Quer dizer que o potencial energético do lixo é enorme e nós estamos enterrando essa energia?
Certíssimo. Dá para perceber que com essas tecnologias, o que será disposto no aterro será muito pouco. Sendo assim, o novo aterro da samambaia teria uma vida útil no mínimo triplicada, se no seu projeto original fosse contemplada a sua automação. Mas creio que ainda se pode aproveitar a oportunidade, já que a operação do aterro ainda não se iniciou e se discutir um modelo tecnológico similar ao que eu relatei.

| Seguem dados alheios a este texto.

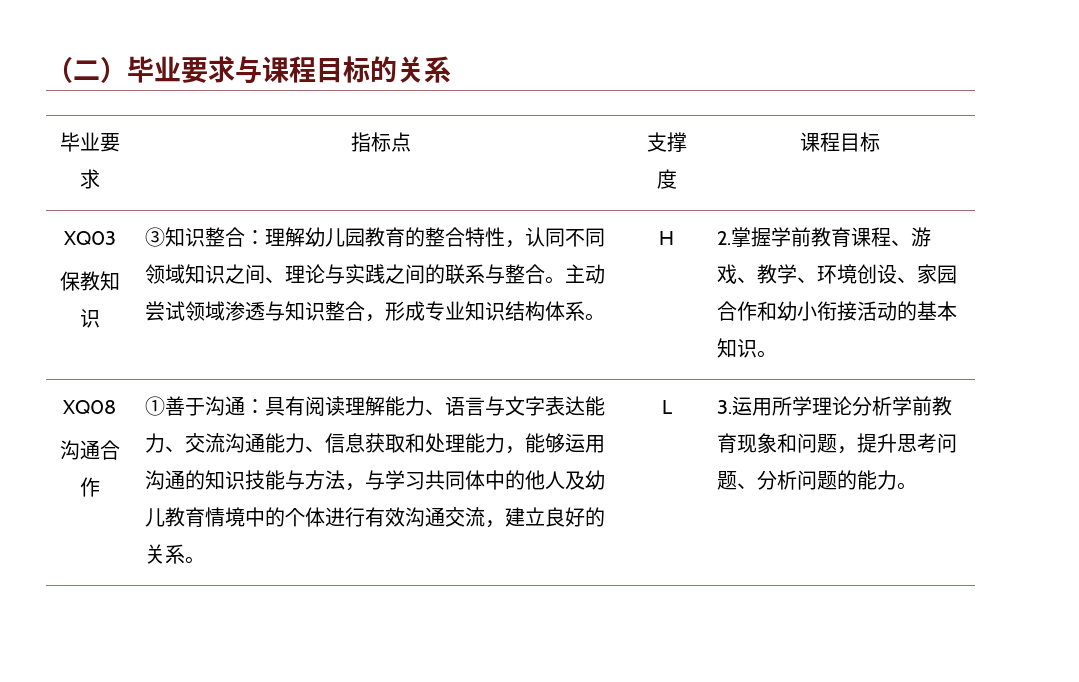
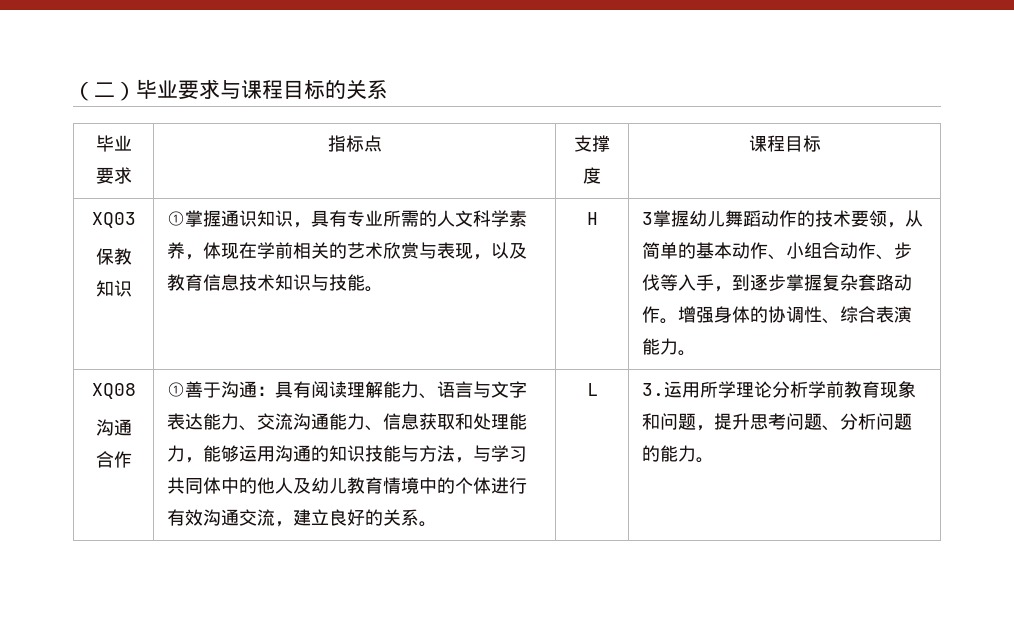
- ③知识整合：理解幼儿园教育的整合特性，认同不同领域知识之间、理论与实践之间的联系与整合。主动尝试领域渗透与知识整合，形成专业知识结构体系。 | H | 2.掌握学前教育课程、游戏、教学、环境创设、家园合作和幼小衔接活动的基本知识。
+ ①掌握通识知识，具有专业所需的人文科学素养，体现在学前相关的艺术欣赏与表现，以及教育信息技术知识与技能。 | H | 3掌握幼儿舞蹈动作的技术要领，从简单的基本动作、小组合动作、步伐等入手，到逐步掌握复杂套路动作。增强身体的协调性、综合表演能力。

Mas isso não é muito caro? Não podemos nos esquecer que a crise financeira veio para ficar por muito tempo.
Essas tecnologias estão se expandindo muito aceleradamente no mundo, o que ocasiona uma grande competição entre fornecedores e consequente baixa de preços dos equipamentos. Os investimentos nesse tipo de modelo de gerenciamento de resíduos atualmente são, comparativamente aos valores investidos em grandes aterros, razoavelmente equalizados. Considerados os ganhos com a venda de energia e as taxas de recepção de resíduos, é um negócio atrativo para os empreendedores do “waste business”.

Pode exemplificar?
Ok. Vamos fazer um exercício empírico, tomando por base somente as 900 toneladas de rejeitos que serão direcionadas para o novo aterro, exemplificando apenas a recuperação energética dos plásticos: Os plásticos correspondem a aproximadamente 15% do total dos resíduos produzidos, então, podemos admitir, numa perspectiva pessimista, que 5% de todos os rejeitos da seleção feita pelos catadores são de plásticos sujos, contaminados ou fora das características de mercado; Assim temos aproximadamente 45 toneladas de plásticos/dia para recuperação energética, disponíveis nas células do novo aterro. Considerando-se 80% de aproveitamento de óleo no processo de pirólise dos plásticos, teremos uma produção diária de 38.000 quilos de óleo combustível, ou seja quase 1.600 quilos de óleo por hora. Os grupos geradores produzem 1 MW/hora com 80 quilos de óleo, assim, temos um potencial de geração de energia na ordem dos 19 MW/hora. Isso sem contar o óleo de pneus e a energia da gaseificação dos demais resíduos. Não tenho nenhum receio de afirmar que, quando estiver recebendo a totalidade dos resíduos coletados, o aterro poderia gerar, com segurança, um terço do que gera a usina de Corumbá 4. Tudo isso com tecnologias limpas, sem emissões ou efluentes; substituindo fontes não renováveis e absorvendo a força de trabalho dos catadores e respeitando o seu direito de comercializar os resíduos (nesse modelo só se processa rejeitos).

Sim, entendí, mas de onde viriam os investimentos?
De parcerias público privadas, ou algum modelo de concessão pública, principalmente aproveitando o “apetite” de empreendedores internacionais que estão mobilizados para efetuarem esses investimentos em âmbito global.